Saturday, May 14, 2011

Pork tacos and fixings

I sort of threw this meal together out of my freezer/fridge/pantry surplus tonight, and for once an improvised meal turned out fabulously. Gratifying.

Pork tacos
1/2 lb. pork tenderloin, trimmed
Dry adobo (see below)
1 tsp. vegetable oil
1/2 yellow or red bell pepper, sliced into thin strips
1 Tbsp. minced chipotle chiles in adobo
1/4 cup sour cream
1-2 Tbsp. lime juice
1/4 cup chopped cilantro
4 corn tortillas, warmed

1. Rub the pork all over with the dry adobo and return to fridge for at least 15 minutes or up to an hour. 
2. Preheat oven to 425. In an 8" ovensafe skillet heat oil over med-high heat til just smoking. Add tenderloin and brown well on all sides, including ends.
3. Transfer pan to oven and roast until temperature registers 140 (start checking after 12 minutes or so; mine took 20 but was a little frozen still). 
4. Remove pork to a cutting board, tent with foil, and let rest 10 minutes before cutting; the temp should rise 10-15 degrees.
5. While pork cooks/rests, mix together sour cream and lime juice. Saute the bell pepper strips over med-high heat until well charred.

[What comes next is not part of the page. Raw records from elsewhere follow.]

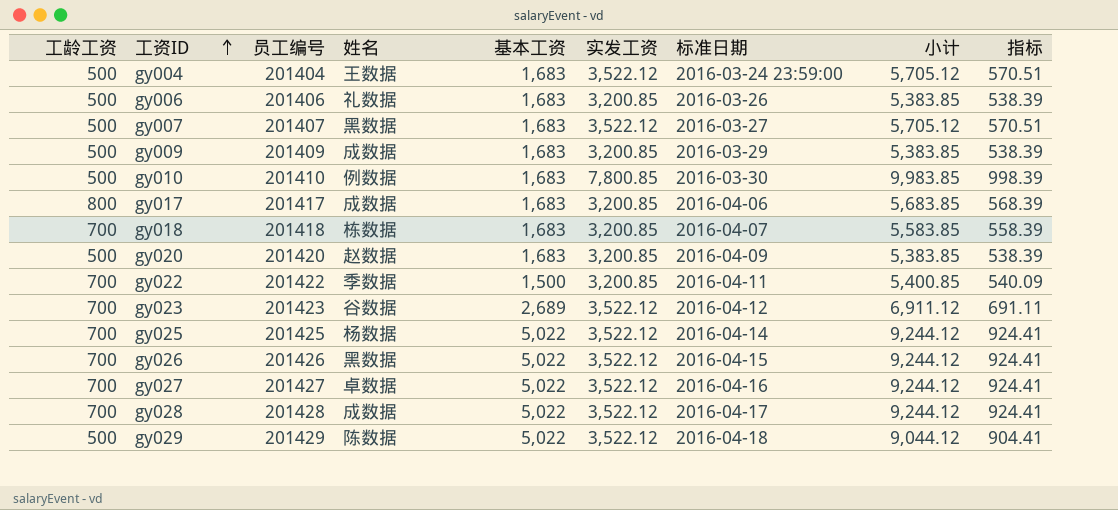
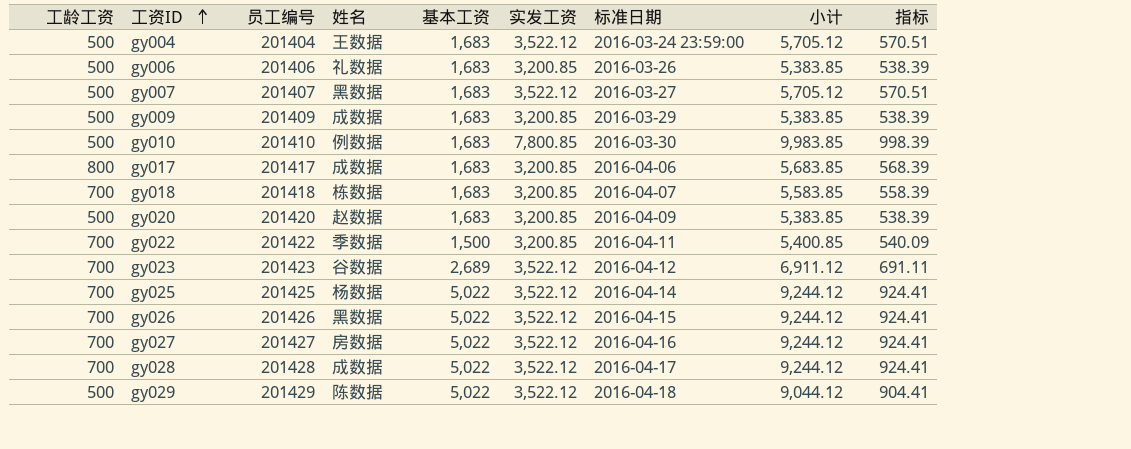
gy027 | 姓名: 卓数据 -> 房数据

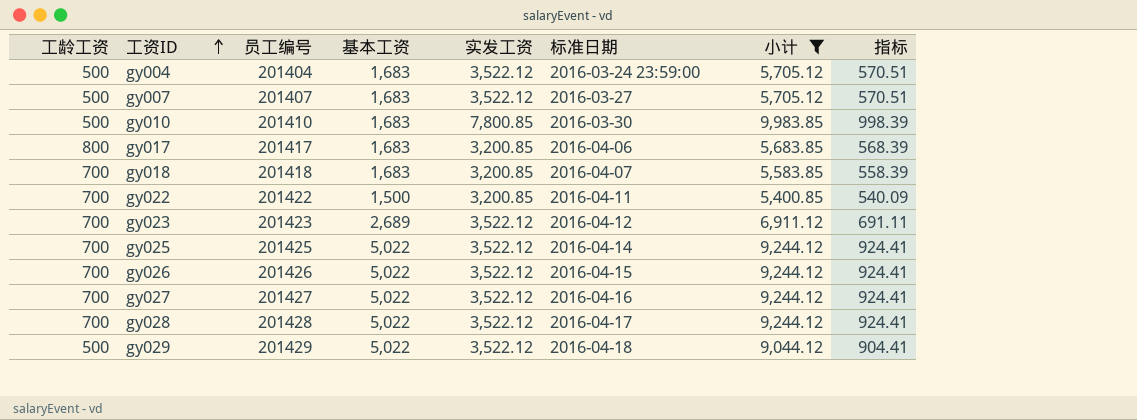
filter: none -> 小计 != 5,383.85
column 姓名 | position: 4 -> none

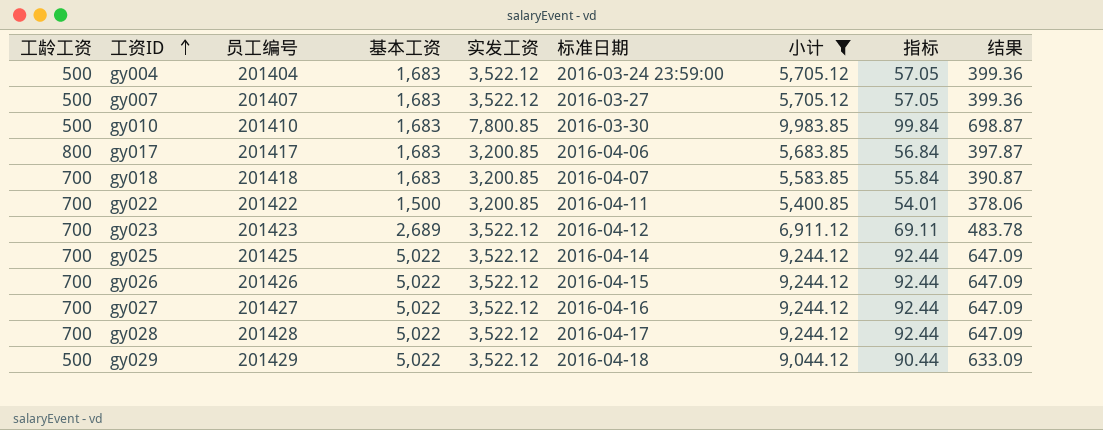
column 指标 | formula: [小计] * 0.1 -> [小计] * 0.01
column 结果 | formula: none -> [小计] * 0.07

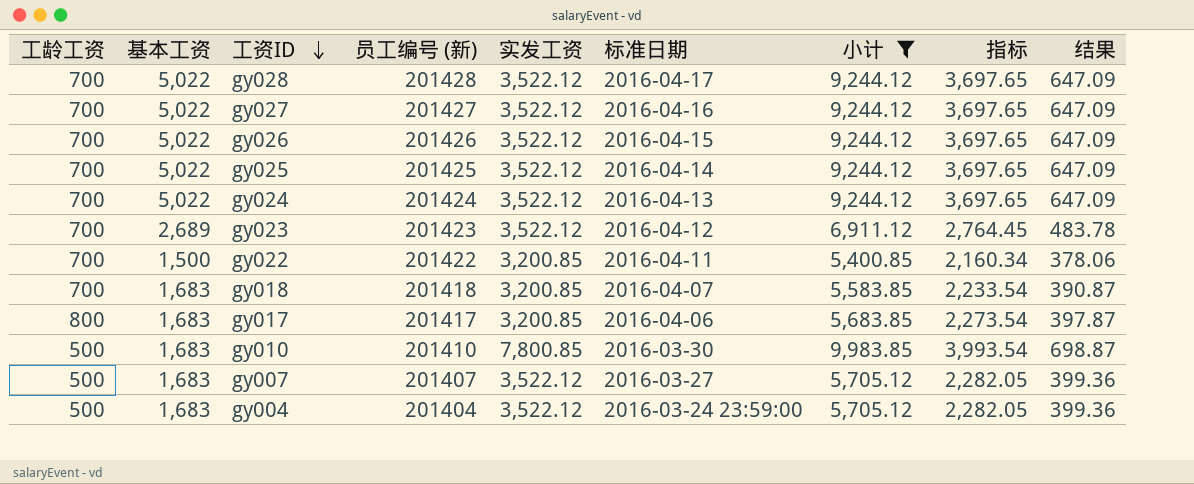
row order: 工资ID ascending -> 工资ID descending
column 基本工资 | position: 4 -> 2
column name: 员工编号 -> 员工编号 (新)
column 指标 | formula: [小计] * 0.01 -> [小计] * 0.4
row gy029: 500 | 201429 | 5,022 | 3,522.12 | 2016-04-18 | 9,044.12 | 90.44 | 633.09 -> none
row gy024: none -> 700 | 5,022 | 201424 | 3,522.12 | 2016-04-13 | 9,244.12 | 3,697.65 | 647.09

Prep remaining ingredients and serve with sliced pork.



Dry adobo rub (adapted from Daisy Martinez, Daisy: Morning, Noon, & Night)
Mix together:
3 Tbsp. sea salt
1 1/2 Tbsp. pepper
2 Tbsp. garlic powder
1 tsp. dried oregano
You will have tons left over; it will keep fine for a couple months at room temp.

This goes great with a mango batido (adapted from CI's Best International Recipe):
1 ripe mango, peeled and cut into rough 1" pieces
3/4 cup whole milk (or coconut milk---thought of this variation too late)
1/2 Tbsp. sugar
1 cup ice
Blend until smooth and serve very cold.